┌────────

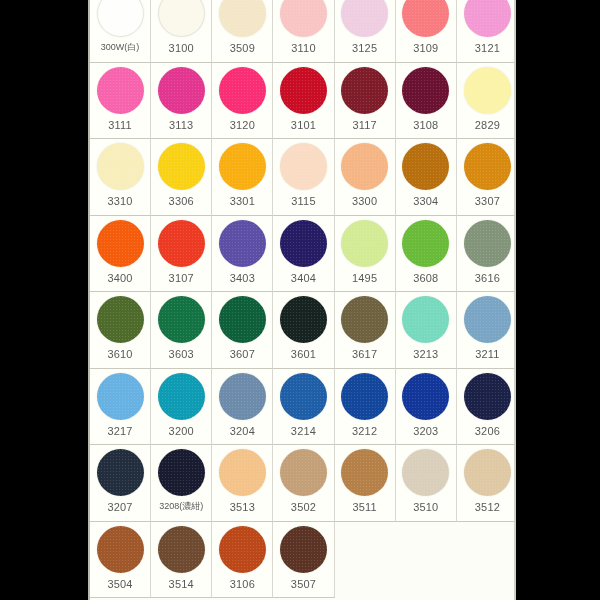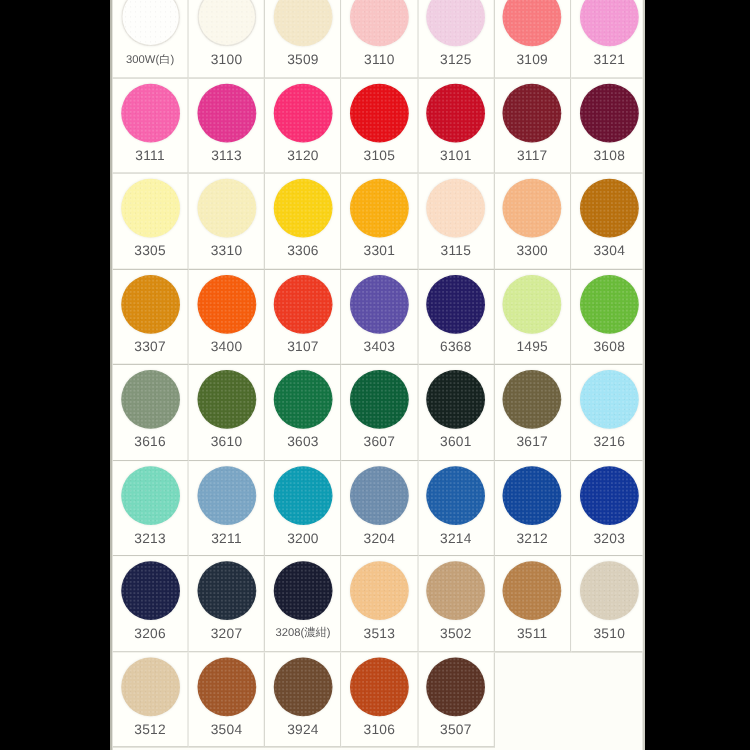"3105" div.swatch-cell { html: <div> <div> <div></div> </div> <div>3105</div> </div> -> none }
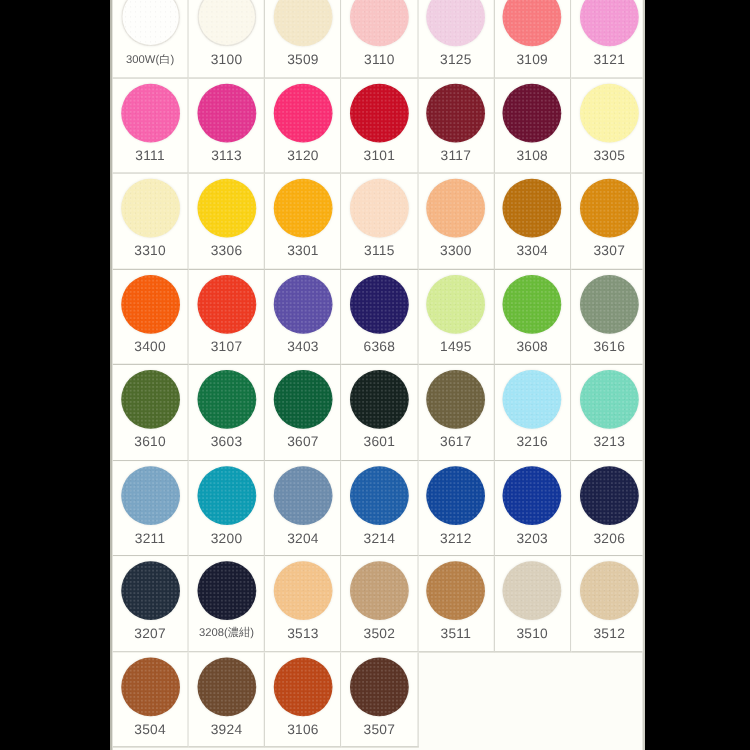"3305" div.swatch-label { text: 3305 -> 2829 }
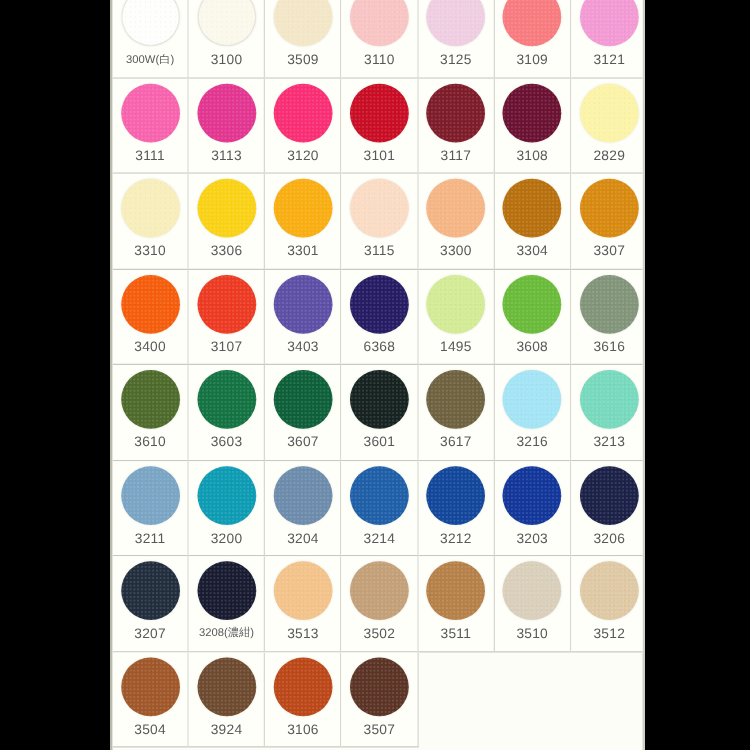"6368" div.swatch-label { text: 6368 -> 3404 }
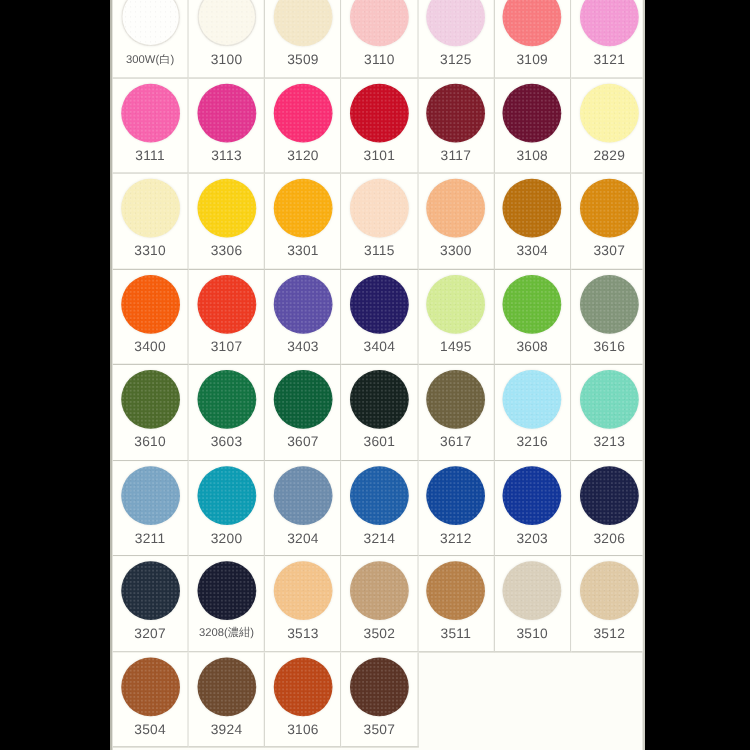"3216" div.swatch-cell { html: <div> <div> <div></div> </div> <div>3216</div> </div> -> none }
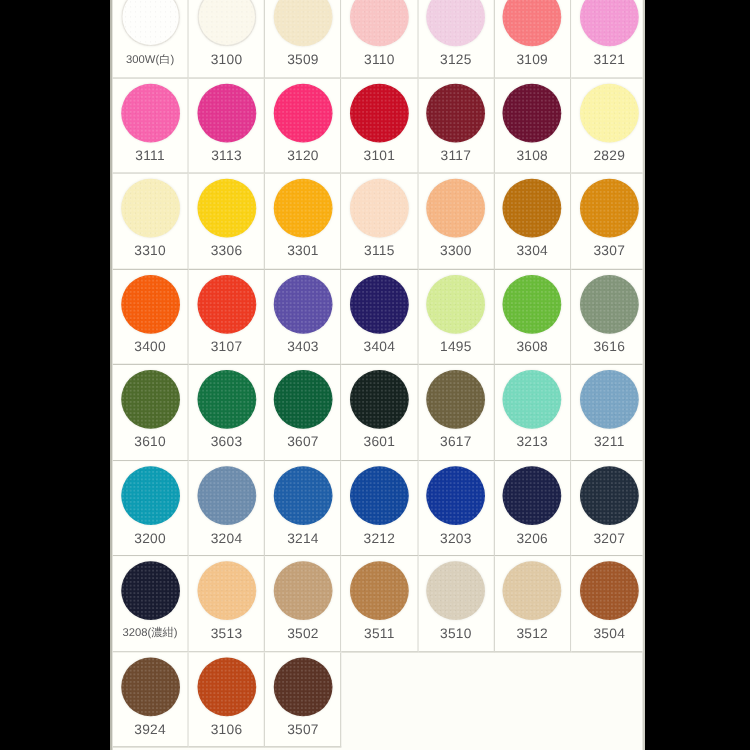"3217" div.swatch-cell { html: none -> <div> <div> <div></div> </div> <div>3217</div> </div> }
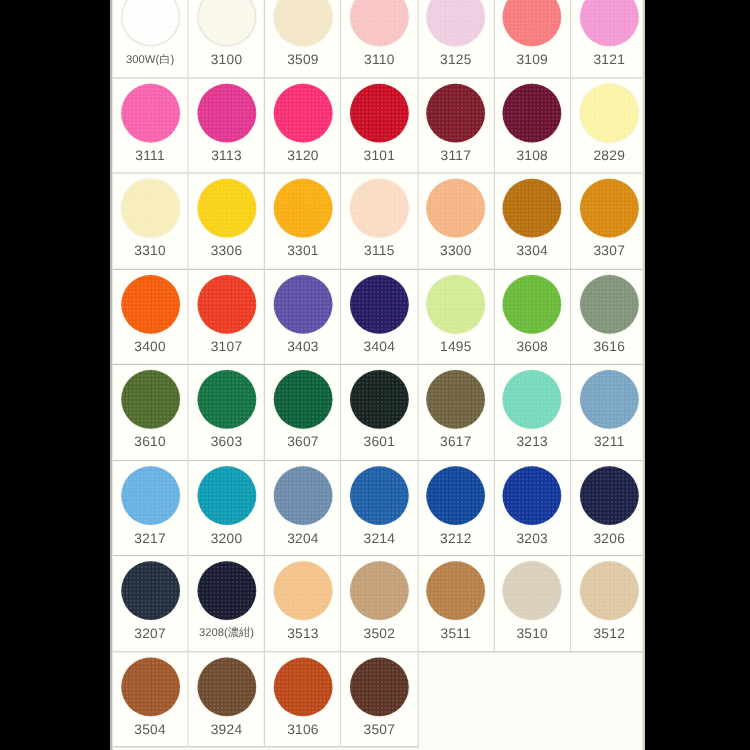"3924" div.swatch-label { text: 3924 -> 3514 }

└────────

> _To do_:
Skip every picture and return the lines above from the top through the one that contains "html: none ->".

> _Output below_:
"3105" div.swatch-cell { html: <div> <div> <div></div> </div> <div>3105</div> </div> -> none }
"3305" div.swatch-label { text: 3305 -> 2829 }
"6368" div.swatch-label { text: 6368 -> 3404 }
"3216" div.swatch-cell { html: <div> <div> <div></div> </div> <div>3216</div> </div> -> none }
"3217" div.swatch-cell { html: none -> <div> <div> <div></div> </div> <div>3217</div> </div> }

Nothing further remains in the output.